Functional morphology of the douc langur (Pygathrix spp.) scapula

1 INTRODUCTION

Colobine monkeys are generally considered to be arboreal quadrupeds with most exhibiting leaping behaviors to some extent (e.g., Gebo & Chapman, 1995; McGraw, 1998a; Rose, 1973). Suspensory locomotion (i.e., below branch arm-swinging and hanging) is atypical for this group (e.g., Davies & Oates, 1994; Fleagle, 2013) but has been intermittently observed in captive douc langurs (Pygathrix), first in zoos (Hollihn, 1973) and, more recently, at the Endangered Primate Rescue Center (EPRC) in Cuc Phuong National Park, Vietnam, where high frequencies of forelimb suspension and arm-swinging have been reported (Figure 1) (Byron & Covert, 2004; Wright, Stevens, Covert, & Nadler, 2008).
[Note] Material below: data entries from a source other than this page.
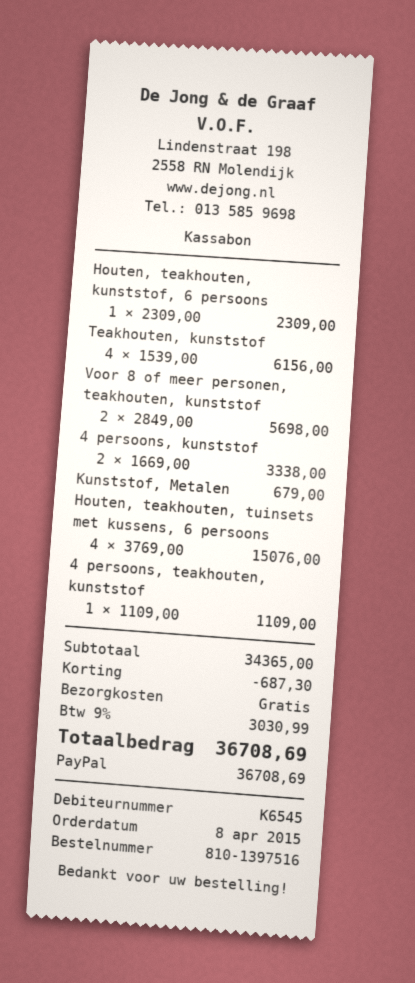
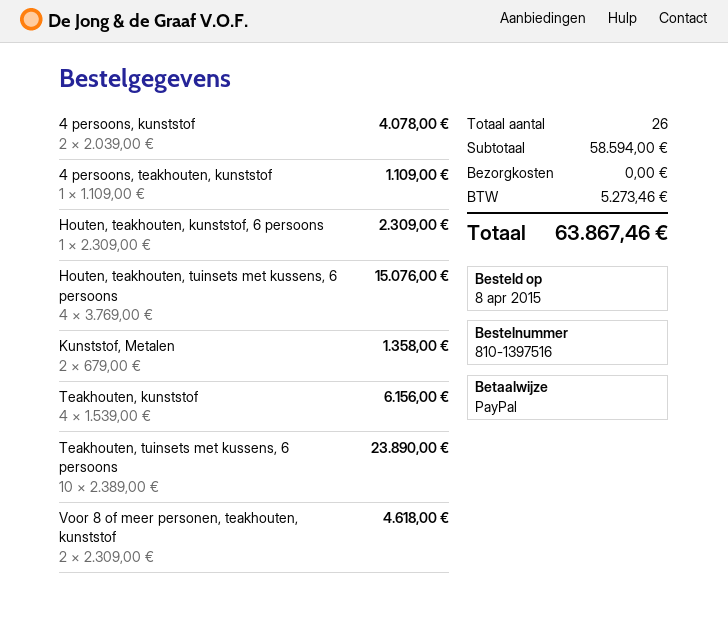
Voor 8 of meer personen, teakhouten, kunststof: 2 x 2849.00 = 5698.00 -> 2 x 2309.00 = 4618.00
4 persoons, kunststof: 2 x 1669.00 = 3338.00 -> 2 x 2039.00 = 4078.00
Kunststof, Metalen: 1 x 679.00 = 679.00 -> 2 x 679.00 = 1358.00
Teakhouten, tuinsets met kussens, 6 persoons: none -> 10 x 2389.00 = 23890.00
subtotal: 34365.00 -> 58594.00
discount: 687.30 -> none
tax: 3030.99 -> 5273.46
total: 36708.69 -> 63867.46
Douc langurs are capable of suspensory postures similar to those of gibbons (Nomascus leucogenys) (Wright et al., 2008) but these are better described as arm-swinging, rather than true brachiation. Outside of the captive setting, information about douc langur locomotion, especially arm-swinging frequency data, is more limited. However, one study (Rawson, 2009) has documented arm-swinging in nearly 10% of all travel bouts across all age and sex classes in wild black-shanked doucs (Pygathrix nigripes). While this is less frequent than what is reported for captive Douc langurs, it is likely safe to infer that arm-swinging is not simply an artifact of captivity.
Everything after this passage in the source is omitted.